» **Exercise requirements**
Print the data below exactly, but only the lines from the one containing "- bash Copy code npm start" down to the one containing "- This will", inclusive.

(Change detection data)
####################
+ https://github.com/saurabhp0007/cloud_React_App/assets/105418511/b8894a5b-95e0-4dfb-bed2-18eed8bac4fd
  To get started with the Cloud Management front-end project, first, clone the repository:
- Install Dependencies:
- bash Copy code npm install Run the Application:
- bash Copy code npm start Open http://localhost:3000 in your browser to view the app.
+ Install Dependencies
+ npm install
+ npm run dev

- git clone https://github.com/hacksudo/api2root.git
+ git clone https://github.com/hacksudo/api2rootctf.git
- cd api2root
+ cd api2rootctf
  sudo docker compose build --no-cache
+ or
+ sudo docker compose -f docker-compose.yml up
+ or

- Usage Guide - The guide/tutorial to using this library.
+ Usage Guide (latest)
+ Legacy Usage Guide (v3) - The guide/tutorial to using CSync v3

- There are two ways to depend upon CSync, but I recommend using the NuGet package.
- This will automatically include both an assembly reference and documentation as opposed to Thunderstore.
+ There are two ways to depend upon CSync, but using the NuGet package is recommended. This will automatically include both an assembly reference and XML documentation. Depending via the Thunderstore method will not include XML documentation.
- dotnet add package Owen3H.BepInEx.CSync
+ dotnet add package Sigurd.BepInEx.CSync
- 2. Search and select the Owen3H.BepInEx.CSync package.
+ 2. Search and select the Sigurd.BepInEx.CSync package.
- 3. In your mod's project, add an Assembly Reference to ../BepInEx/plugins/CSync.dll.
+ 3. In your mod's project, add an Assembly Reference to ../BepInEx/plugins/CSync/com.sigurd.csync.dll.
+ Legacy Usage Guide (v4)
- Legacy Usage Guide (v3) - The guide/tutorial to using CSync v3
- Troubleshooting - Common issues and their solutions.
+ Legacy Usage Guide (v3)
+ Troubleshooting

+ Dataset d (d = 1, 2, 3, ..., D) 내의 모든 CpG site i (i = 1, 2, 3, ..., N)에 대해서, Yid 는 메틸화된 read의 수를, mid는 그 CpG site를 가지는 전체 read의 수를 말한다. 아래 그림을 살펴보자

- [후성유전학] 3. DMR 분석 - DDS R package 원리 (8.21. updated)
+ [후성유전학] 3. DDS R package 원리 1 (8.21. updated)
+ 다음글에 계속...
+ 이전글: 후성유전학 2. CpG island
####################
» **Completed task**
- bash Copy code npm start Open http://localhost:3000 in your browser to view the app.
+ Install Dependencies
+ npm install
+ npm run dev

- git clone https://github.com/hacksudo/api2root.git
+ git clone https://github.com/hacksudo/api2rootctf.git
- cd api2root
+ cd api2rootctf
  sudo docker compose build --no-cache
+ or
+ sudo docker compose -f docker-compose.yml up
+ or

- Usage Guide - The guide/tutorial to using this library.
+ Usage Guide (latest)
+ Legacy Usage Guide (v3) - The guide/tutorial to using CSync v3

- There are two ways to depend upon CSync, but I recommend using the NuGet package.
- This will automatically include both an assembly reference and documentation as opposed to Thunderstore.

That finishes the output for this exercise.